Ed jerked the man's hands behind his back, slapping the wrists together. Meanwhile, Doc removed from his back pocket a long, narrow strip of white plastic — like the ties used to close garbage bags — wrapped it around the man's wrists in a figure 8, then joined the two ends and jerked; the strip made a loud, zipper like sound. While Doc was binding the man's wrists, Ed was groping in the right pocket of his denim jacket. He removed a dark compact pistol as Doc flipped him over hard on his back.
On one knee, Ed pressed the gun to the man's tightly closed mouth and said, "A SIG-230. Pretty damned spendy for a gas-jockey, don'tcha think, buddy?"
Ethan felt sick and rushed toward them, calling, "No, don't hurt him!
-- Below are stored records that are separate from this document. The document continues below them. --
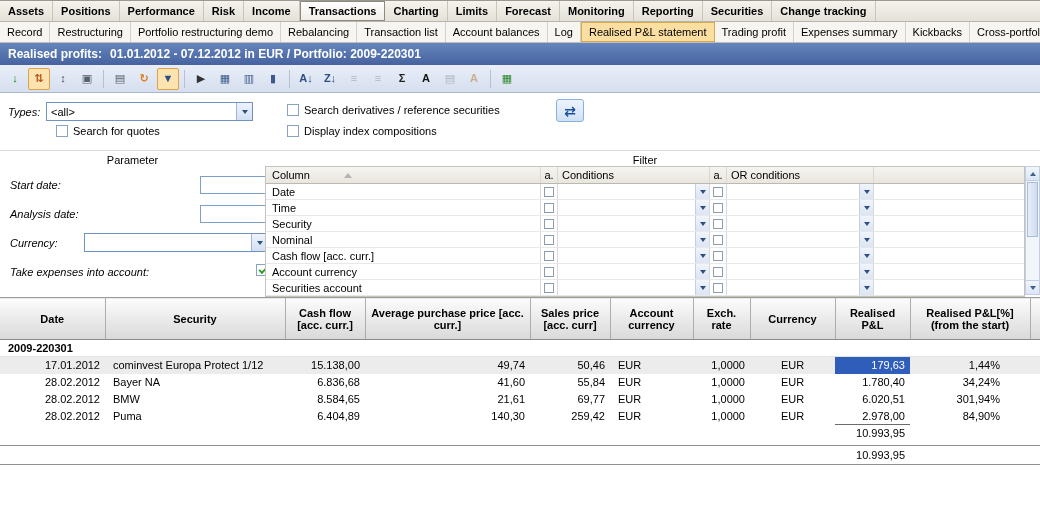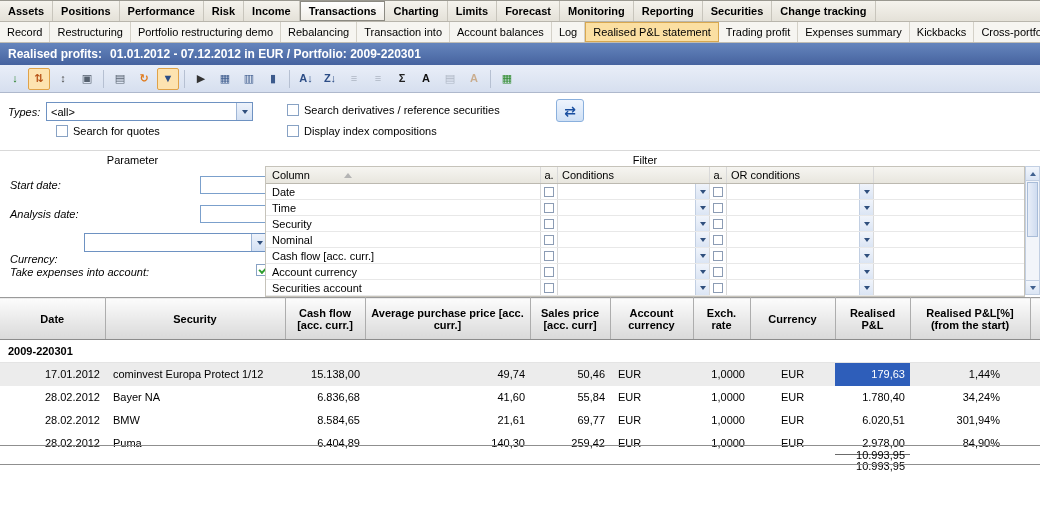"Transaction into" div.stab { text: into -> list }
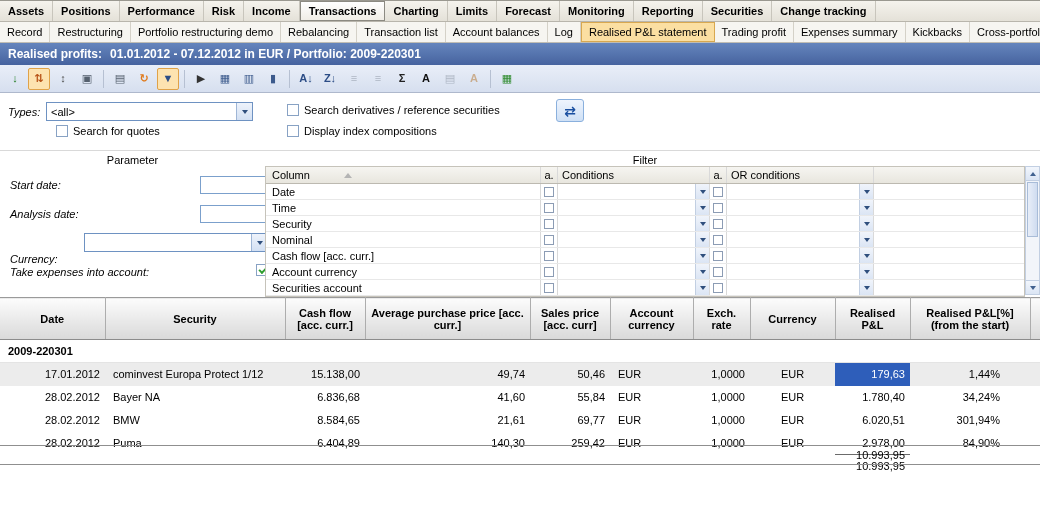"Currency:" span.flabel { top: 102px -> 86px }
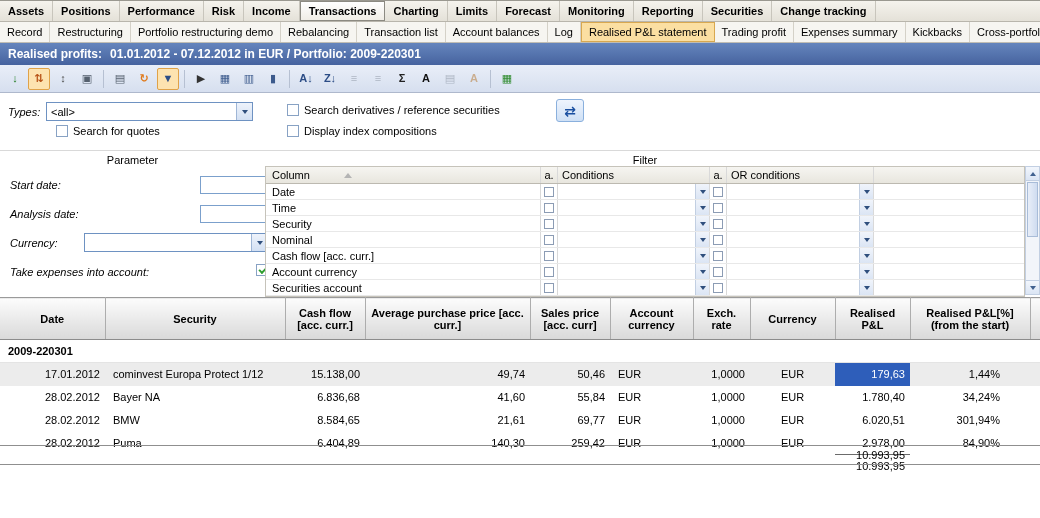"2009-220301" .dtable td { height: 23px -> 17px }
Please, don’t!" Ethan stood over them, breathless and frightened.
Ed looked up at him with a smile that closely resembled a snarl. "Listen, Padre, we're doin' what we were sent here to do, okay? So, if you don't mind my sayin' ... back off." he roared, his voice hitting Ethan like a fist in the stomach.
Ethan took a step back, looking down at the three of them with a sick expression on his face.
"Now, fella," Ed growled quietly at the man, "since you've got yourself a gun like this here, then you've probably got a pretty good idea what's gonna happen if I pull this trigger right now, don'tcha?"